Search code examples
sqlapache-spark-sqlgreatest-n-per-groupranking

SQL Top N per item group and M for each user


Sample Data:

user_id item_type item_count
11 A 10
11 A 9
11 A 2
11 B 4
11 B 1
11 C 2
12 A 2
12 B 4
12 B 1
12 D 1

Desired Output:

user_id item_type item_count
11 A 10
11 B 4
11 C 2
12 A 2
12 B 4
12 D 1

For each user, I want the top item by item count within each item type they have. So For user 11, they should get the top record for item A, the top record for item B, and the top record for c. I'm a little stuck.
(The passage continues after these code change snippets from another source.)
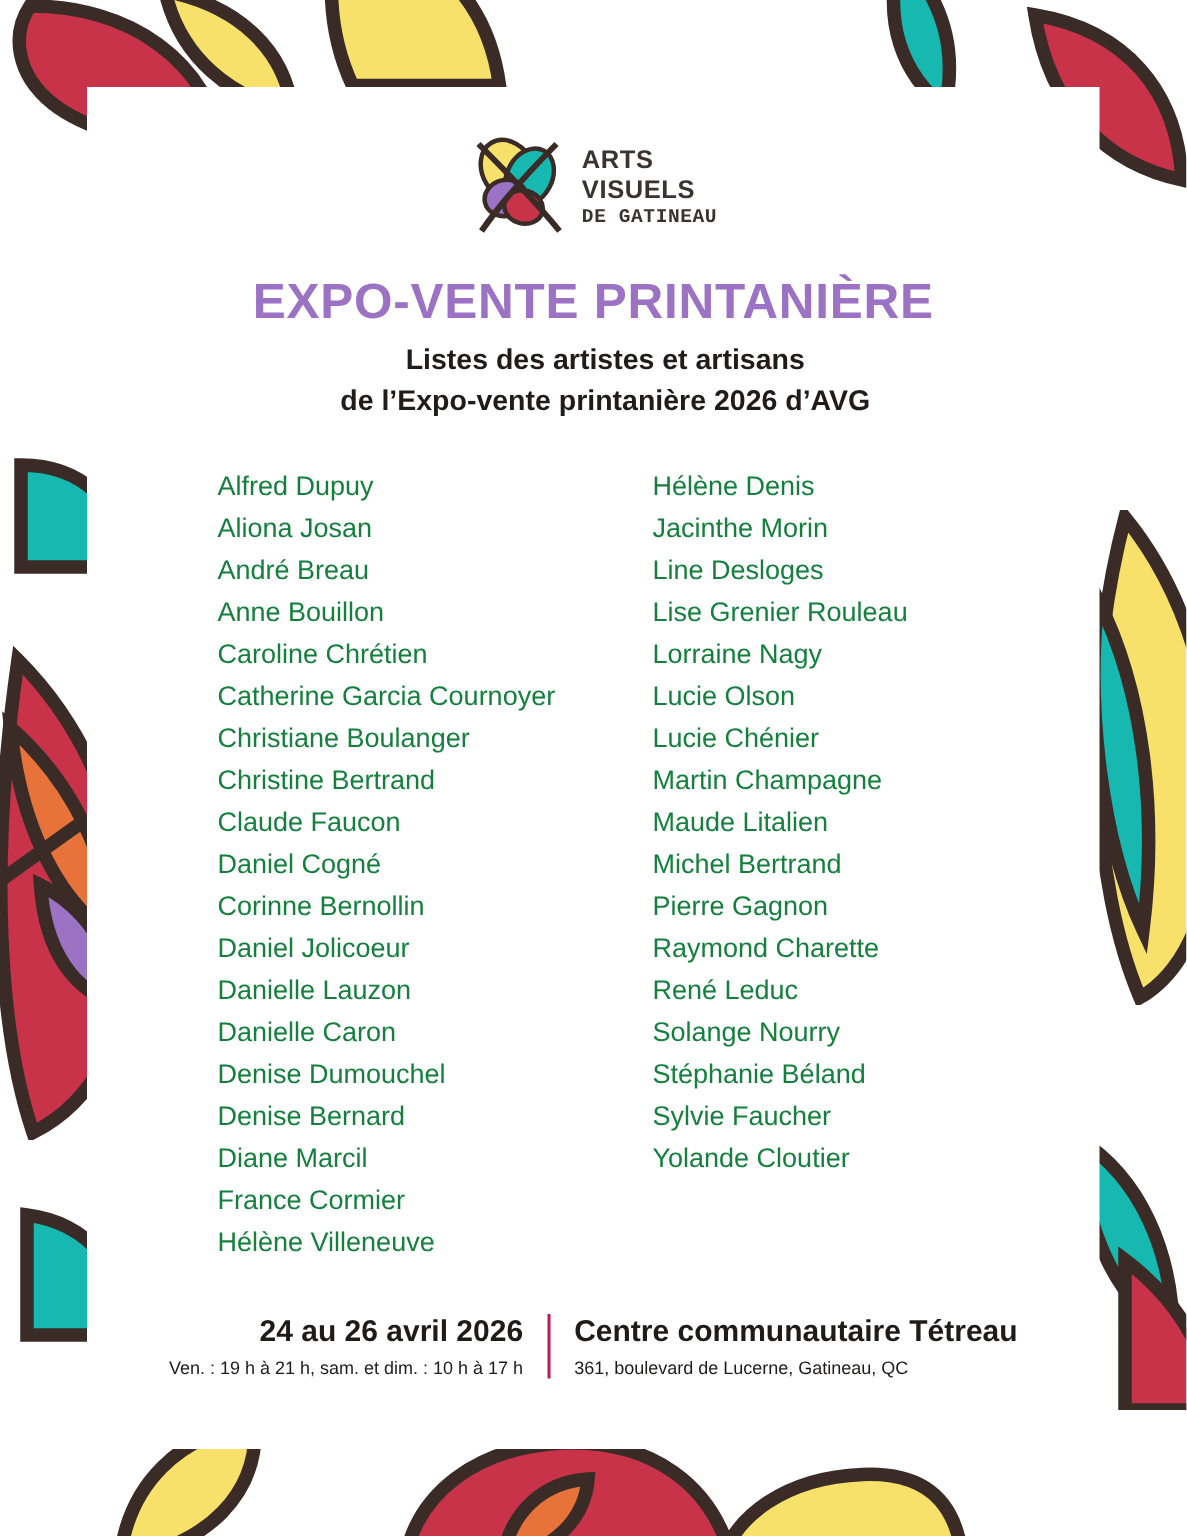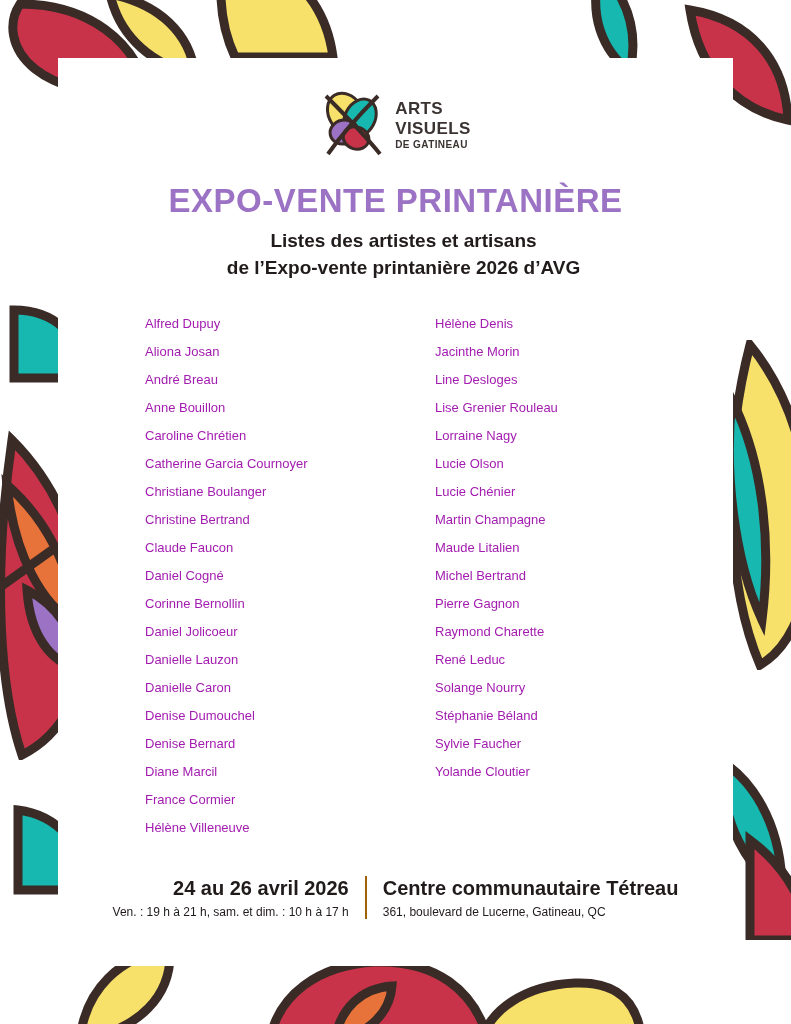"DE GATINEAU" .logo-text .l3 { font-family: none -> Liberation Mono, monospace; font-size: 10px -> 13px }
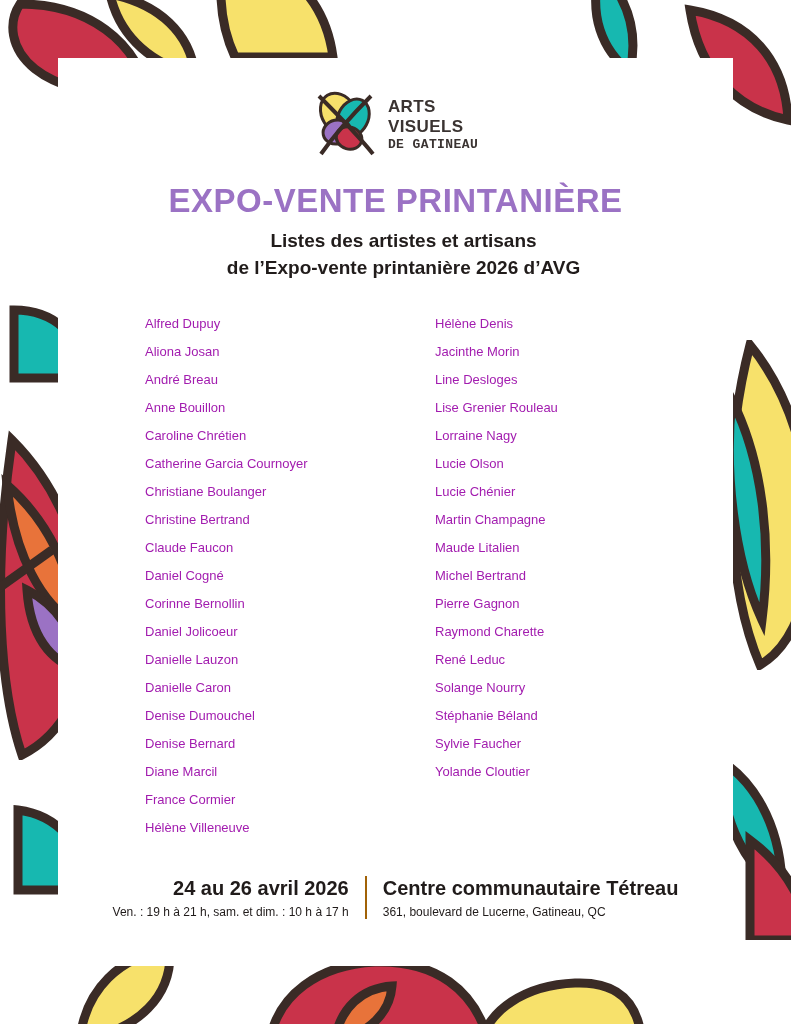"Alfred Dupuy" .col .name { color: #a21caf -> #15803d; font-size: 13px -> 18px }
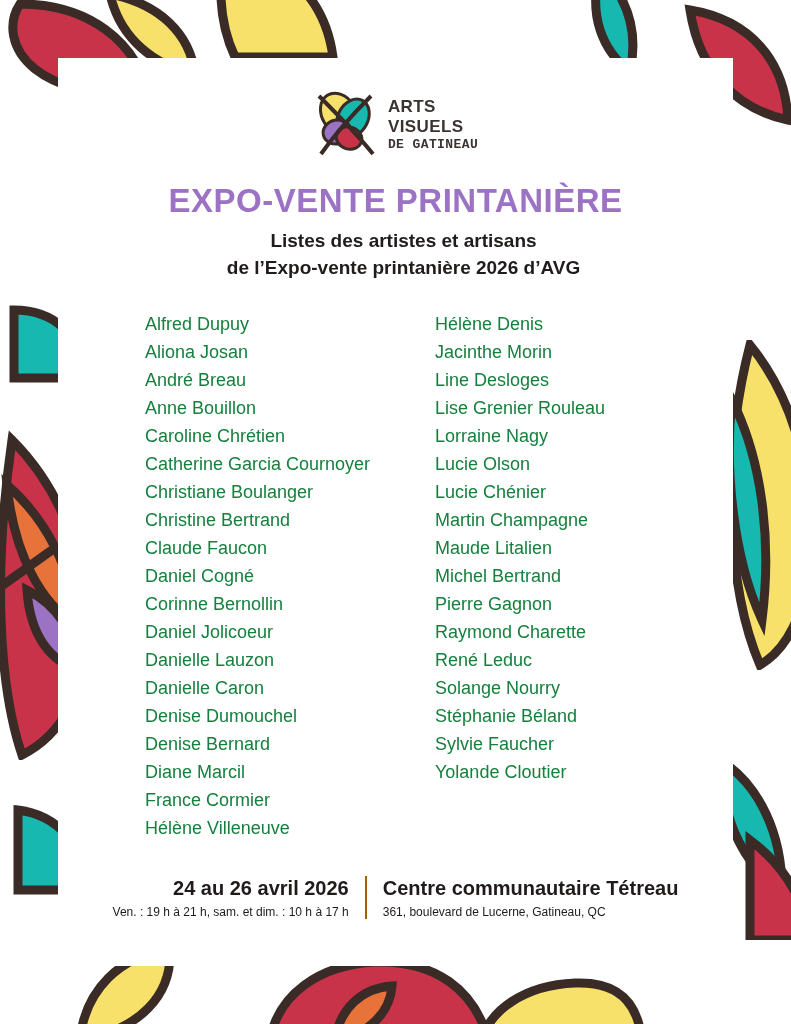"24 au 26 avril 2026" .foot-left { border-right: 2px solid #a16207 -> 2px solid #be185d }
I think it should be a two-fold ranking problem, but most examples I can find are selecting for the top user/item, regardless of item type, but I want the top item of each item type per user.

select * from (
    select user_id, 
           item_type,
           item_count, 
           row_number() over (partition by user order by item_count desc) as item_rank 
    from table) ranks
where item_rank <= 2;

this just gets the top items per user, but I want the top items per item type per user.


Solution

  • You want to partition by user and item here:

    WITH cte AS (
        SELECT t.*, ROW_NUMBER() OVER (PARTITION BY user_id, item_type
                                       ORDER BY item_count DESC) rn
        FROM yourTable t
    )
    
    SELECT user_id, item_type, item_count
    FROM cte
    WHERE rn <= 2
    ORDER BY user_id, item_type;